Earlier this month, an article published in the journal Current Biology stated that after an 11-year study, researchers in Queensland found that the songs of male humpback whales change every year—much like the tunes on our Top 100 music charts. And for the past decade, the song that has hit the No. 1 spot every season has originated off the eastern coast of Australia.
These popular ballads then travel eastward across the South Pacific Ocean, from one whale to another, from Australia to French Polynesia. Genetically distinct groups of whales then all start singing the year’s big hit during breeding season.
This research indicates that whale communities have active, changing “cultures,” much like our human societies do. And if they’re making up new songs and spreading them by “word of mouth,” what else are the whales sharing and contemplating that we don’t have a clue about?
This humpback whale research comes on the heels of recent findings regarding sperm whales. In January, the United Kingdom’s Guardian newspaper published an interview with biologist Hal Whitehead of Dalhousie University in Nova Scotia regarding his research with sperm whales. While studying a group of whales off the Galapagos Islands, Whitehead noticed two kinds of sperm whales who were behaving differently than the others in the area. They used different styles of communicating with each other and divergent ways of using the resources around the island. At first, it was thought that the whales were of two subspecies. However, no substantial genetic differences were found. So, something else had to be causing them to form radically different societies, with expectations for different ways of behaving. In other words, they had distinct “cultures” and were living in a multicultural society.

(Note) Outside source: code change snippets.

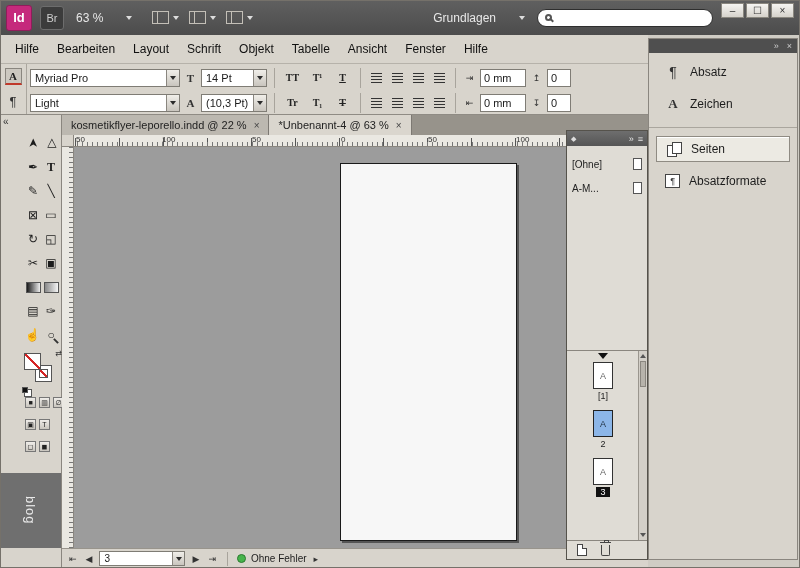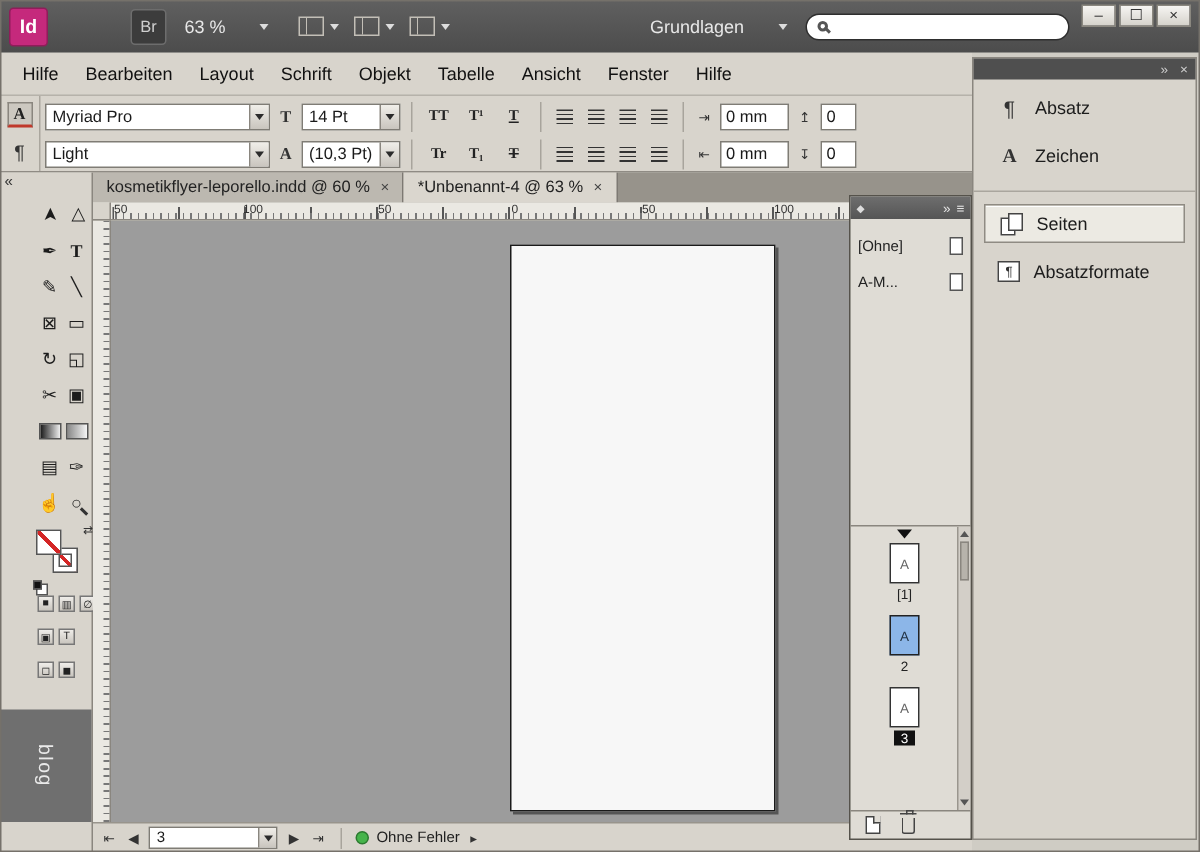--- a/index.html
+++ b/index.html
@@ -17,7 +17,7 @@
   .app-badge { width:26px; height:26px; background:#c5297c; border:1px solid #8f1d5a; border-radius:3px;
     color:#fff; font-weight:bold; font-size:13px; display:flex; align-items:center; justify-content:center; }
   .br-badge { width:24px; height:24px; background:#3c3c3c; border:1px solid #6d6d6d; border-radius:3px;
-    color:#cfcfcf; font-weight:normal; font-size:11px; display:flex; align-items:center; justify-content:center;margin-left:47px; }
+    color:#cfcfcf; font-weight:normal; font-size:11px; display:flex; align-items:center; justify-content:center; }
   .combo-dark { display:flex; align-items:center; gap:23px; color:#e8e8e8; font-size:12px; padding:2px 4px; }
   .caret { width:0; height:0; border-left:3px solid transparent; border-right:3px solid transparent; border-top:4px solid #2b2b2b; display:inline-block; }
   .caret.light { border-top-color:#ddd; }

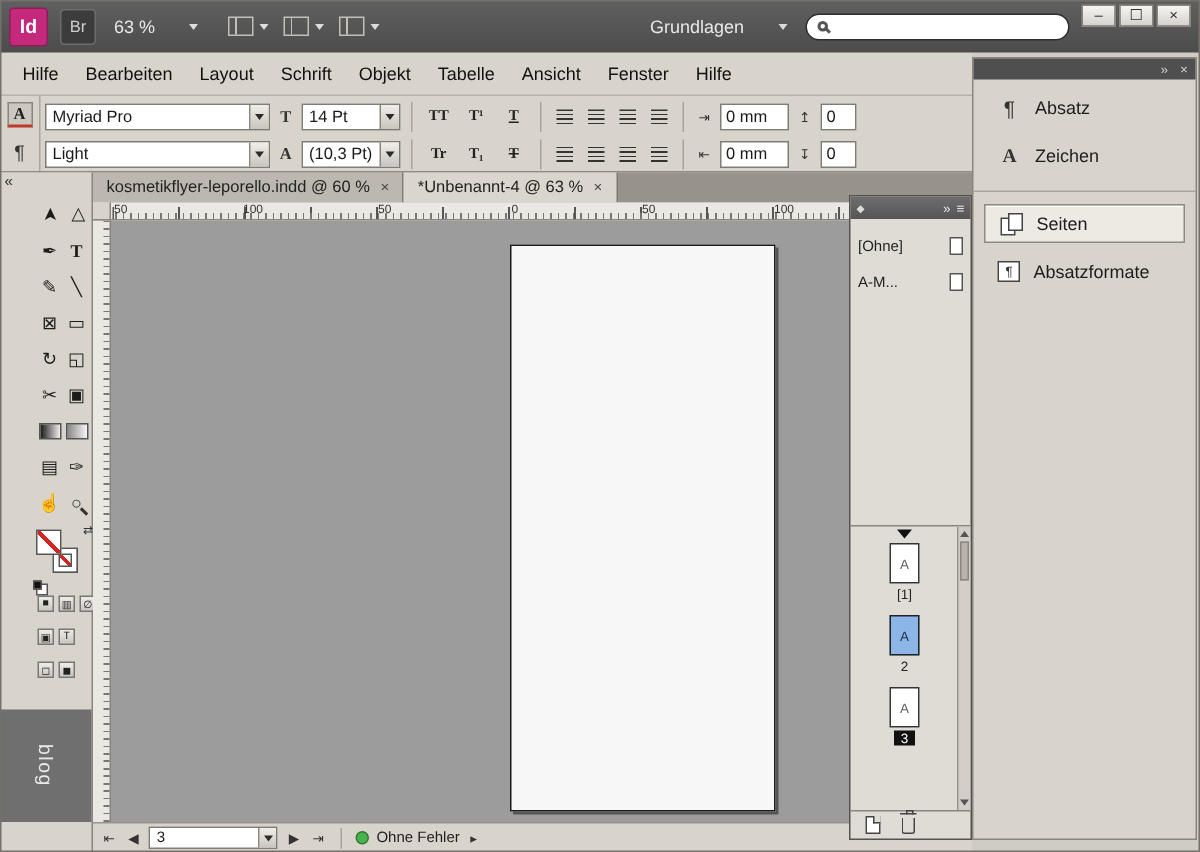--- a/index.html
+++ b/index.html
@@ -377,7 +377,7 @@
 
 <div class="tabbar">
   <div class="tab">
-    <span>kosmetikflyer-leporello.indd @ 60 %</span>
+    <span>kosmetikflyer-leporello.indd @ 22 %</span>
     <span class="tab-close">×</span>
   </div>
   <div class="tab active">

Whitehead believes that for whales, perhaps even more so than for humans, a social life is vital. Because whales are constantly on the move (they have no physical, stable structure they can call “home”) and they live in a very large, three-dimensional habitat—70 percent of the world’s surface is ocean—the most important part of their environment is probably other whales. Therefore, having a rich social life and possessing a social intelligence is of utmost importance to survive.
So, the next question becomes, other than song-filled, what are whale cultures like? Do whales have religions? Do they philosophize about their environment and their place in it? Do they adhere to certain social mores?
At least on that last question, Whitehead says he believes that whales do have a code of morality. In the Guardian interview, he states that sperm whales have the most powerful sonar in the natural world, and it’s very directional. It follows that if a sperm whale’s sonar system were directed at another whale’s ears, it would be very dangerous for the receiver. A deaf whale can soon become a dead whale.
Says Whitehead, “Imagine a group of 20 to 30 sperm whales feeding at depth, each making these dangerous clicks once a second. They are all in the same area so they need to be really careful [to protect their hearing]. To me it is like having a bunch of hunters with machine guns out in the forest; they are firing away pretty continuously, and they have got to have clear rules if they are all going to come out of the forest alive. So, I think there must be some conventions they abide by how you use these sonar systems. This, by some definitions at least, is morality.”
If these recent findings are any indication, it seems we may have a lot to learn about some of the largest mammals on Earth. I’ve often wondered, given our lack of knowledge about what nonhuman animals think and feel if it’s morally wrong for we humans to use them for our own purposes.